Products
Metreleptin was approved in the United States in 2014 as an injectable (Myalept). The drug is not currently registered in many countries.
Structure and properties
Metreleptin is a recombinant human leptin analog derived from E. coli using biotechnological methods. It differs from natural leptin in having an additional methionine at the N terminus. Metreleptin is an unglycosylated polypeptide of 147 amino acids with a disulfide bridge between Cys-97 and Cys-147 and a molecular weight of approximately 16.15 kDa.
Effects
Metreleptin is a derivative of the hormone leptin, which is produced by fat cells and exerts an appetite-suppressing effect in the central nervous system. In lipodystrophy, the lack of leptin contributes to increased caloric intake and metabolic disturbances. Metreleptin promotes sensitivity to insulin and reduces food intake. The half-life is approximately four hours.
Indications
For the treatment of complications of leptin deficiency in patients with congenital or acquired generalized lipodystrophy.
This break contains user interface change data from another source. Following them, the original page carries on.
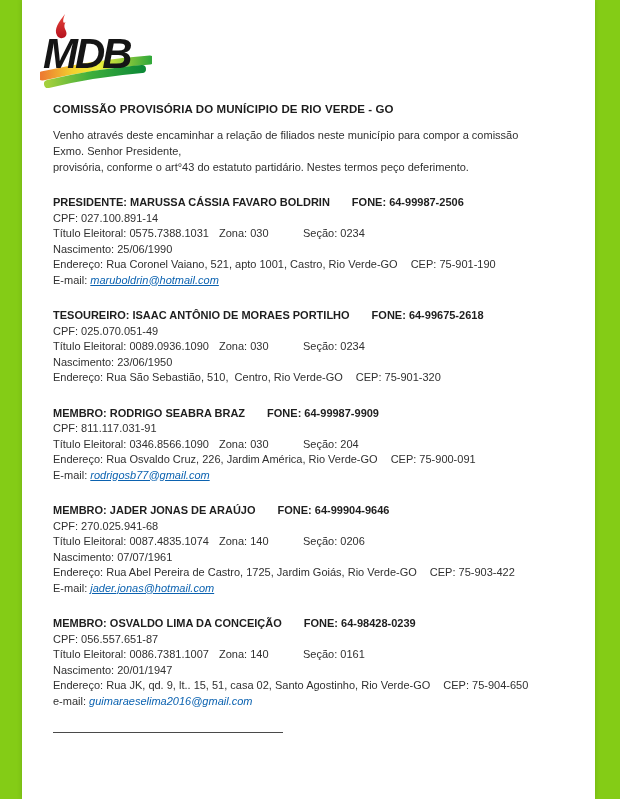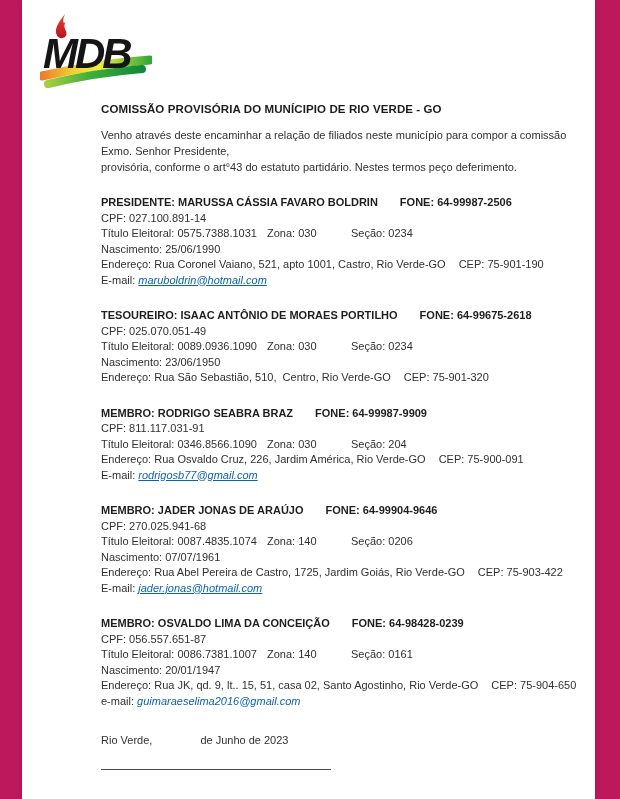"MDB" .viewport { background: #be185d -> #84cc16 }
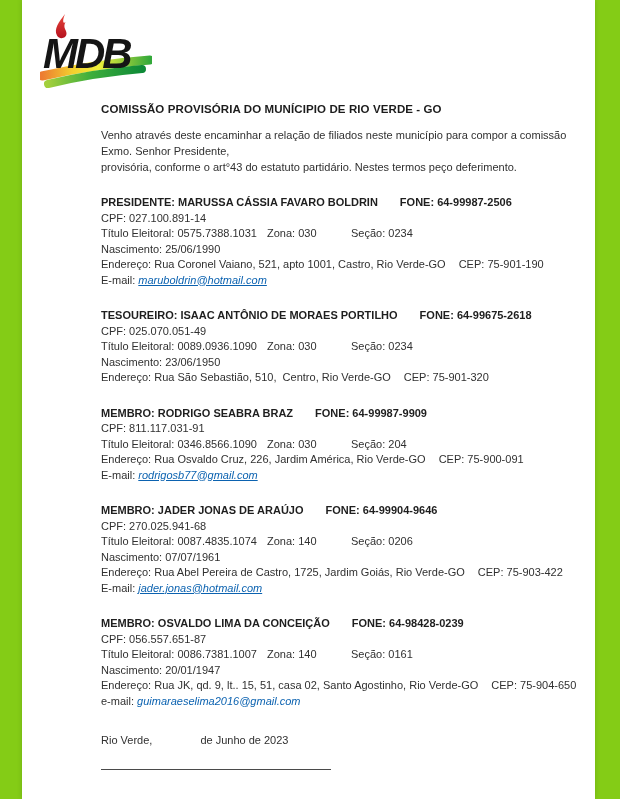"COMISSÃO PROVISÓRIA DO MUNÍCIPIO DE" .content { padding-left: 79px -> 31px }
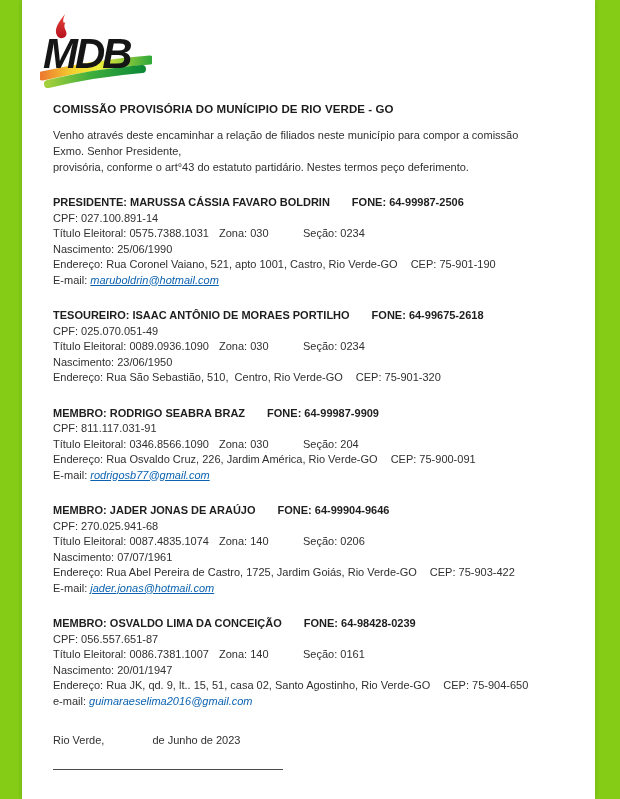"Rio Verde, de Junho de" div.footer { html: <div><span>Rio Verde,</span><span>de Junho de 2023</span></div> -> none }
Metreleptin has not yet been approved for the treatment of diabetes mellitus.
Dosage
According to the SmPC. The drug is injected subcutaneously.
Contraindications
Metreleptin is contraindicated in hypersensitivity and in overweight or obesity without lipodystrophy. For complete precautions, see the drug label.
Interactions
Metreleptin may affect CYP450 formation and cause corresponding drug-drug interactions.
Adverse effects
The most common potential adverse effects include headache, hypoglycemia, weight loss, and abdominal pain. Metreleptin may lead to the formation of antibodies to leptin.